I guess becoming a father-in-law is no longer, or even never, an important milestone, which is a pity. For some, it’s best forgotten. Ask Prince of Wales. When he became a father-in-law recently he’s largely ignored and insulted. People spoke and wrote and raved about his dead wife and his daughter-in-law's living sister. Nothing about him and even less about his new wife. Amid all the media slagging and libido innuendo, Kirk Douglas had to defend his son's huge spousal age gap (25 years) over daughter-in-law Catherine Zeta Jones by proclaiming that "I'd want to have her for myself". A father-in-law, drunk or not, can be your last line of defence.
Modern-day daughters-in-law are fine-looking and seriously cultured. With fast-paced Facebook, twitter traffic and eponymous websites, they're wired to the teeth. They come with hordes of so-called followers and friends, which reminds you of those deviant religious teachers on the lam. Fathers-in-law, be afraid. There's plenty of pressure piled on us to accommodate and even reciprocate this new language, only we're not sure how. Sorry, maybe you know how, but I still have some way to go.
It's unfortunate that, despite the legal appellation (in-law), there’s no special course or training for a prospective father-in-law, unlike lawyers and police. There's not even a Father-in-law's Day to begin with. What we have is jokes. Loads of father-in-law and mother-in-law jokes. Most are cruel, like who to kill first and so on. I wish there’s a manual or handbook, or at least a FAQ, to guide a father-in-law and allow a smooth transition. You know, the delicate dos and don’ts. I need to know, for instance, whether it’s OK for a father-in-law to belt out aloud old Mohd Rafi or Ahmad Jais numbers while his daughter-in-law is twitting or twittering or whatever. Will he be hauled up for improper conduct, like Sir Alex? My good friend Yuzer (another recent father FIL) forced his daughter-in-law to support Liverpool Football Club and watch all their games on Astro. Is this illegal? I guess there's always that proverbial learning curve for both father and daughter (in-law) to adapt and adjust, and, if necessary, water down all expectations. Sounds like plenty of fun in store. Who needs handbooks.

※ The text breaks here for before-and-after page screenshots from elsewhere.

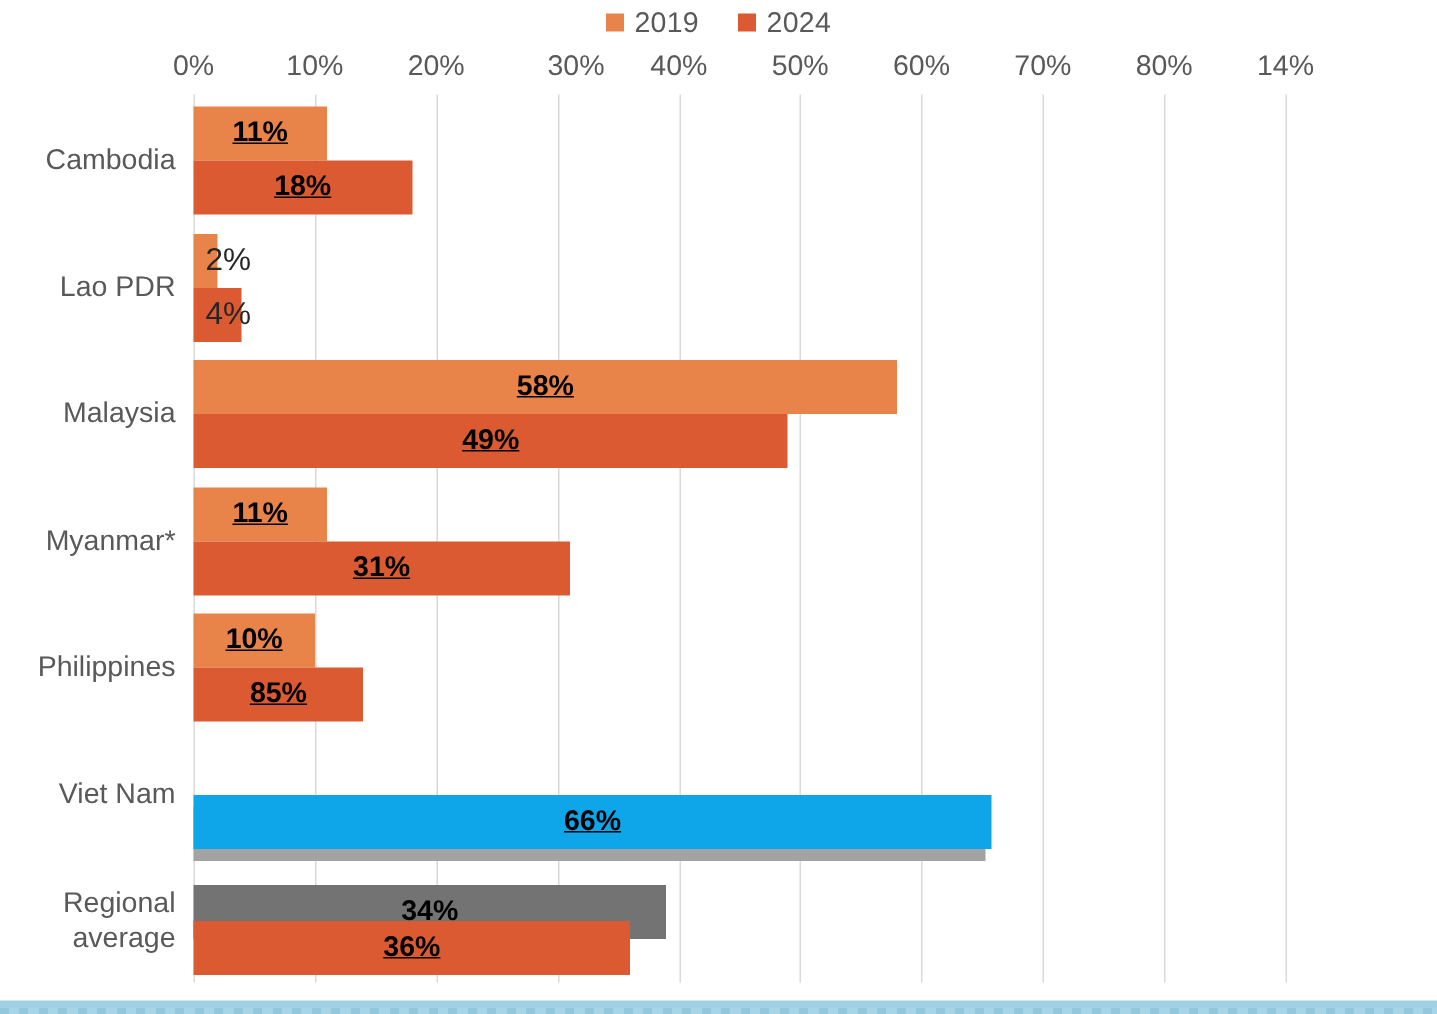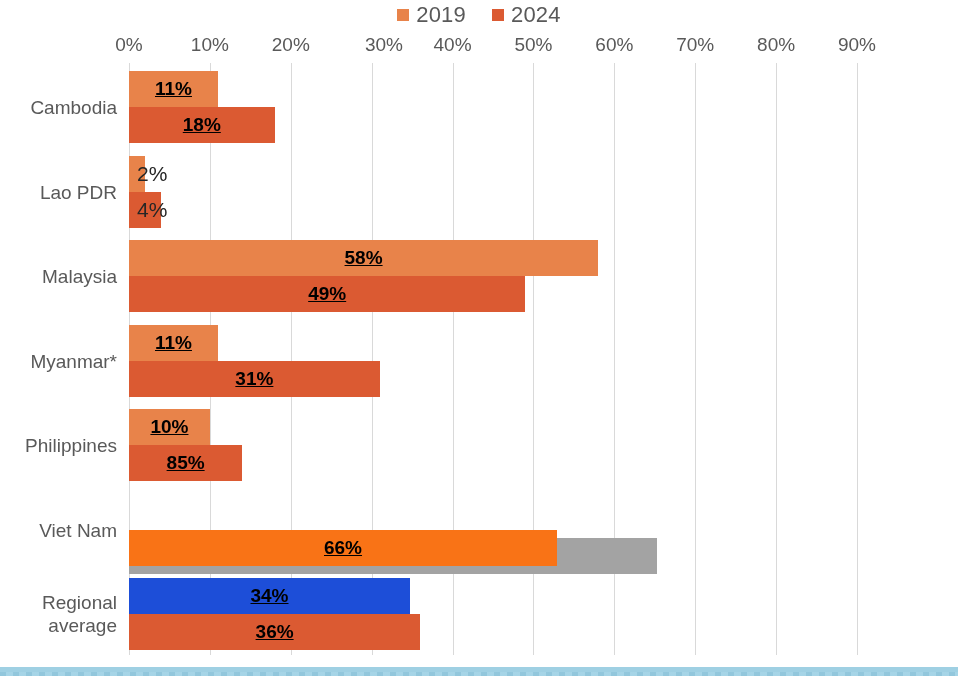--- a/index.html
+++ b/index.html
@@ -45,7 +45,7 @@
     display: block;
   }
   .legend-label {
-    font-size: 22px;
+    font-size: 19px;
     color: #595959;
     line-height: 1;
     letter-spacing: 0.2px;

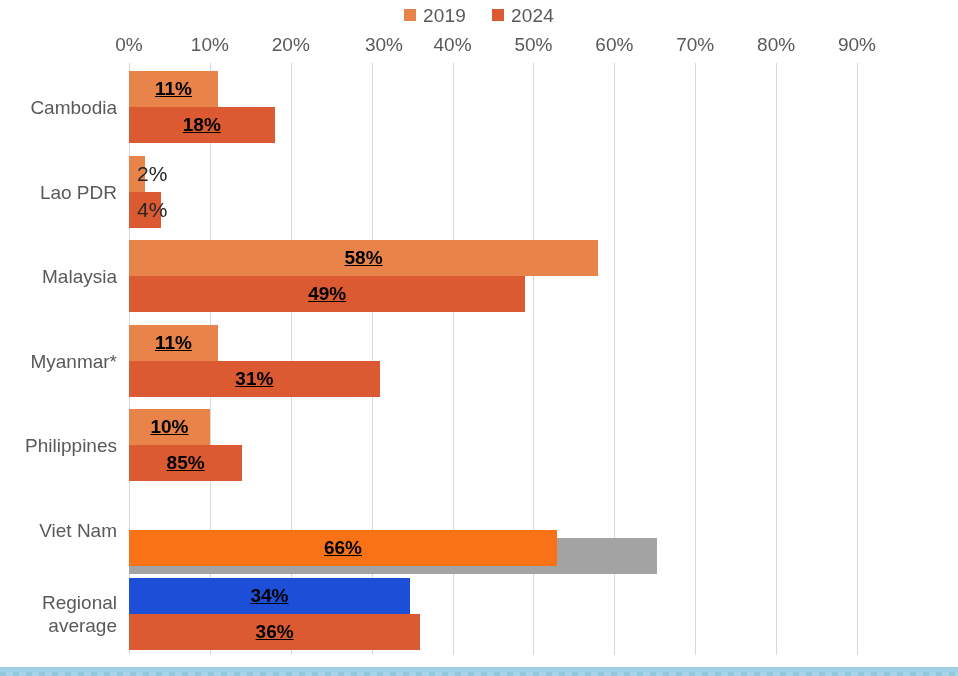--- a/index.html
+++ b/index.html
@@ -191,7 +191,7 @@
       <div class="axis-tick-label" style="left: 614.333px; color: rgb(89, 89, 89);">60%</div>
       <div class="axis-tick-label" style="left: 695.222px; color: rgb(89, 89, 89);">70%</div>
       <div class="axis-tick-label" style="left: 776.111px; color: rgb(89, 89, 89);">80%</div>
-      <div class="axis-tick-label" style="left: 857px; color: rgb(89, 89, 89);">90%</div>
+      <div class="axis-tick-label" style="left: 857px; color: rgb(89, 89, 89);">14%</div>
     </div>
 
   <div class="plot">

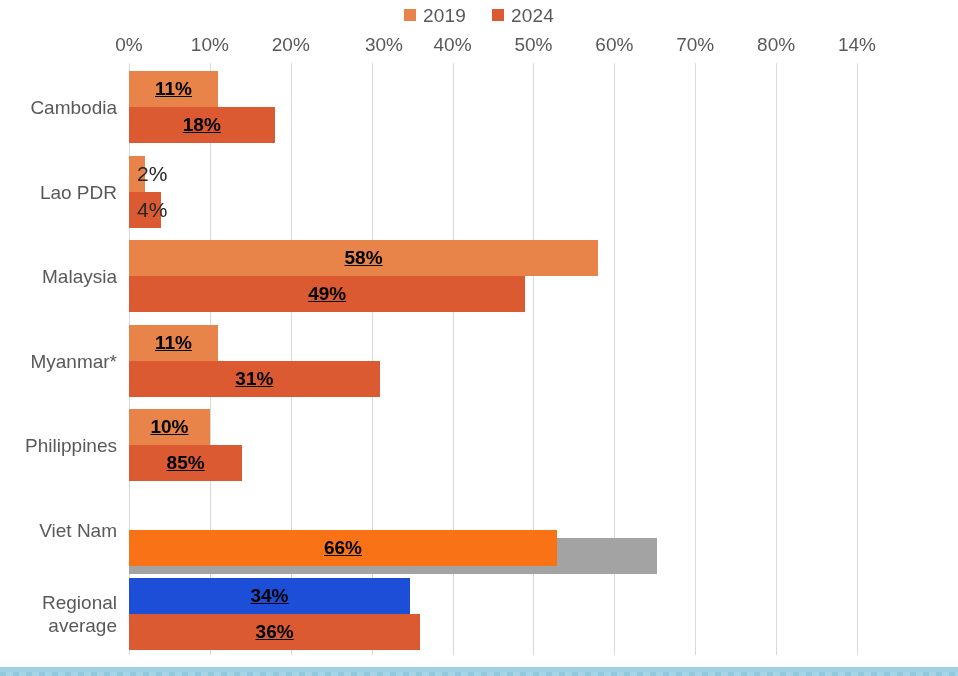--- a/index.html
+++ b/index.html
@@ -276,7 +276,7 @@
           </div>
         </div>
         <div class="bar-wrap series-2024">
-          <div class="bar" style="width: 428px; background: #f97316;">
+          <div class="bar" style="width: 532px; background: #0ea5e9;">
             <div class="bar-value inside">66%</div>
           </div>
         </div>

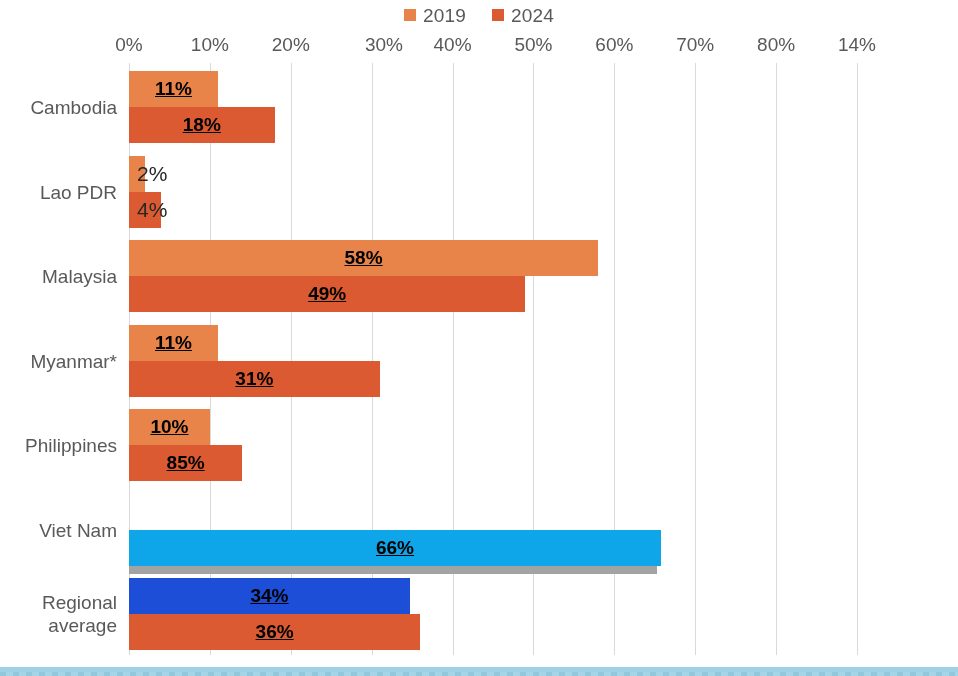--- a/index.html
+++ b/index.html
@@ -285,7 +285,7 @@
         <div class="cat-label" style="color: rgb(89, 89, 89);">Regional
 average</div>
         <div class="bar-wrap series-2019">
-          <div class="bar" style="width: 281px; background: #1d4ed8;">
+          <div class="bar" style="width: 315px; background: #737373; margin-top: 12px;">
             <div class="bar-value inside">34%</div>
           </div>
         </div>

I’d have concluded this short take here if not for the impulse to thicken the plot a bit with a dose of drama. You know I'm proud of my Tiger Lane connection, and I'd rate my first day there way back in 1966 as one of my finest hours. The eight years that followed was a watershed, a life-shaping experience I wouldn’t trade off for anything. I suppose it’s one of life’s little twists that my boy should marry a girl from Ipoh. On a brilliant January morning, I could feel a whiff of sweet nostalgia sweeping over as I watched my son take his marriage vows at Masjid Jamek Tambun, right behind my old school at Tiger Lane. I should celebrate.